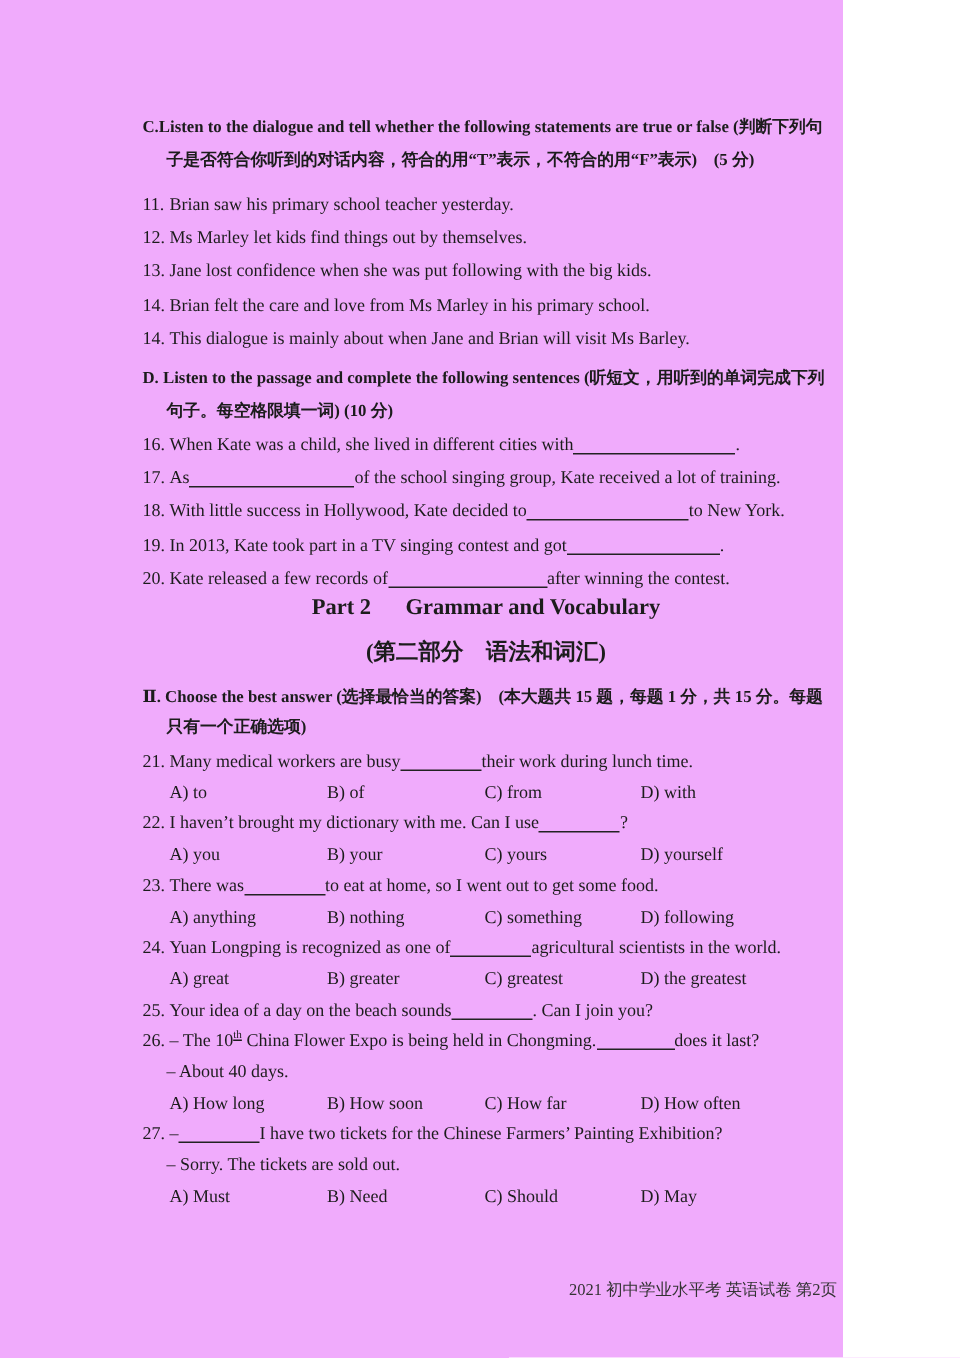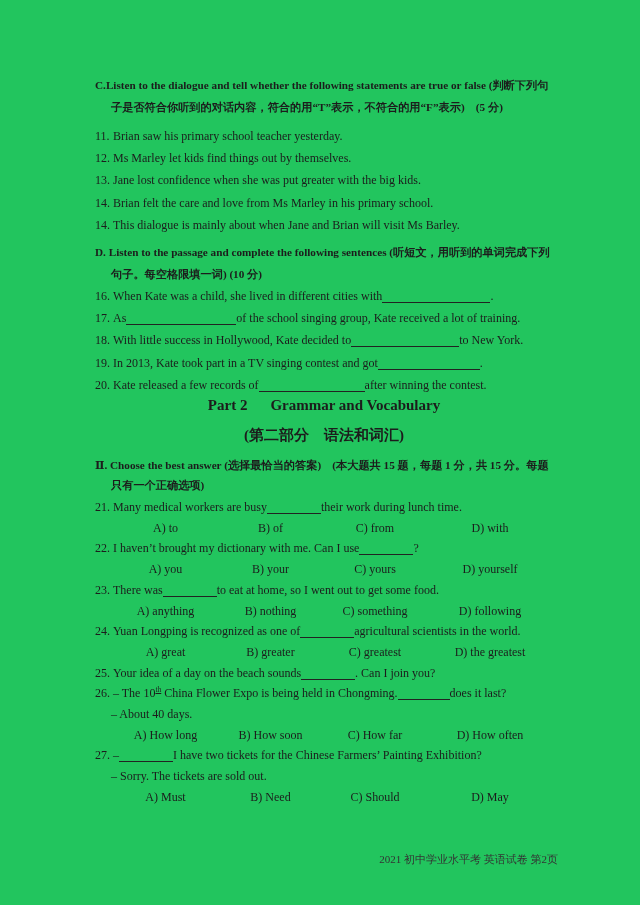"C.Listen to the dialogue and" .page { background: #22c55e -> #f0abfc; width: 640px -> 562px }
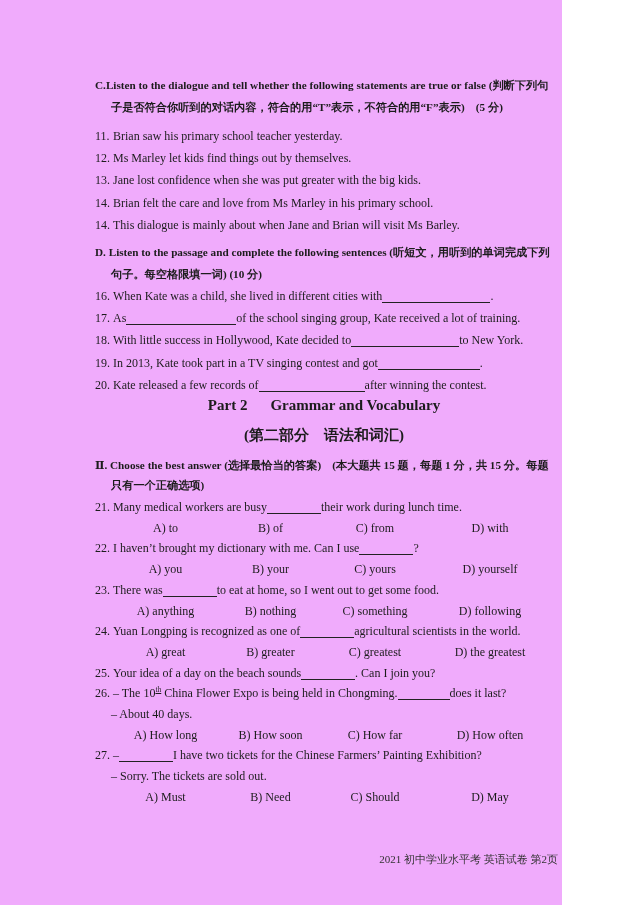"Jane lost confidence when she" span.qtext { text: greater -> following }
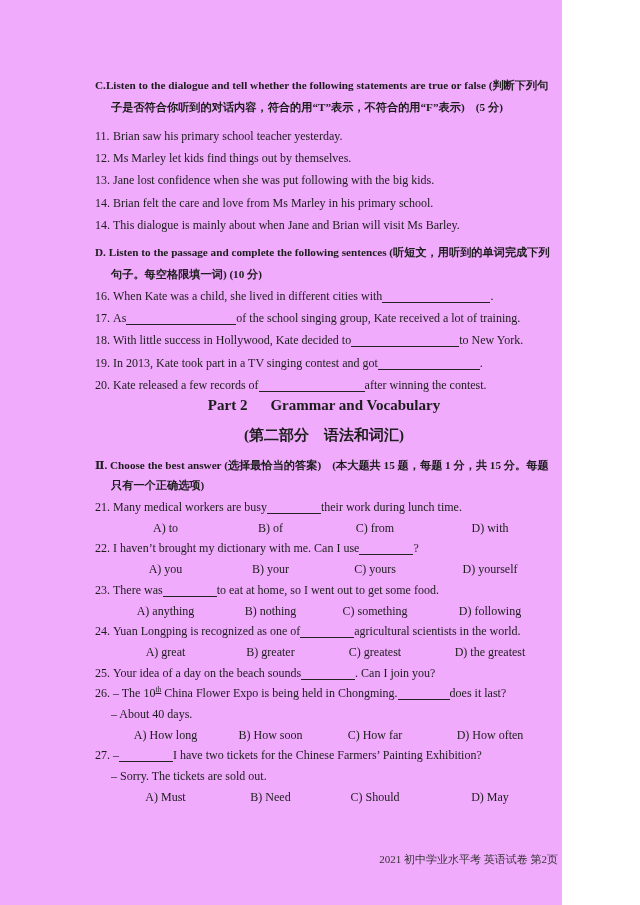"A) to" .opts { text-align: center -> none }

________________________________________

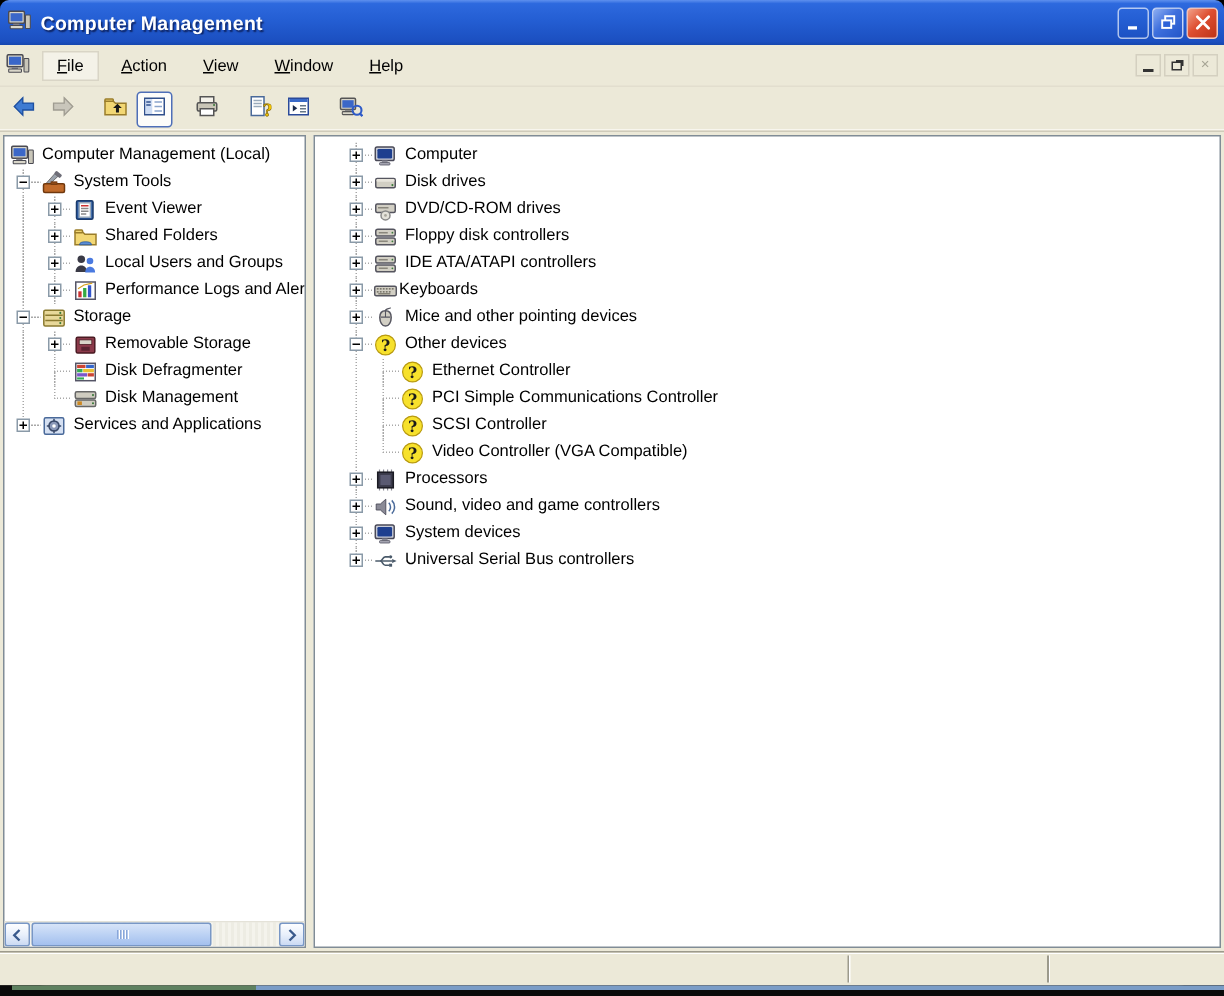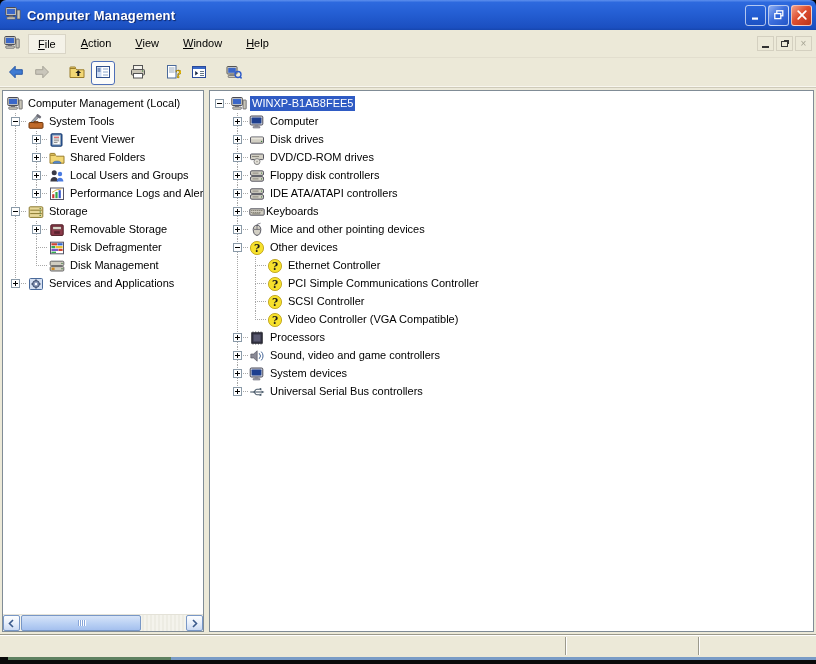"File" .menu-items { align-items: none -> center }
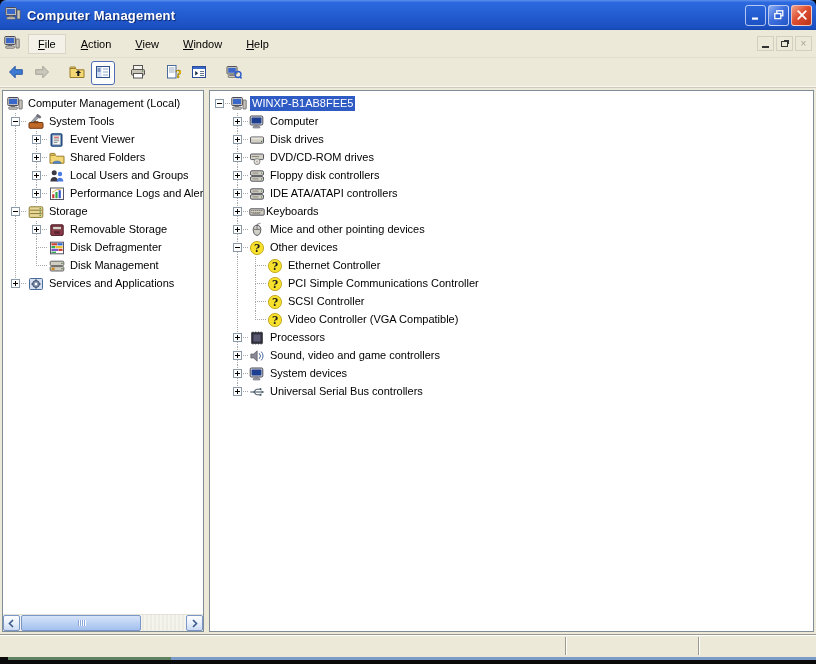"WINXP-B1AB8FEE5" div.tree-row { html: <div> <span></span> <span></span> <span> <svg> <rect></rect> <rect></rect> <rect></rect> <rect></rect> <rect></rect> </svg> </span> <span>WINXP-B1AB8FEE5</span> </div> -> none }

________________________________________

▶ **Exercise**
In the listing above, find the line containing "to the dialogue" and the line containing "text-align: center ->", then output those two lines and everything between them exactly as written, without the images.

▶ **Your response**
"C.Listen to the dialogue and" .page { background: #22c55e -> #f0abfc; width: 640px -> 562px }
"Jane lost confidence when she" span.qtext { text: greater -> following }
"A) to" .opts { text-align: center -> none }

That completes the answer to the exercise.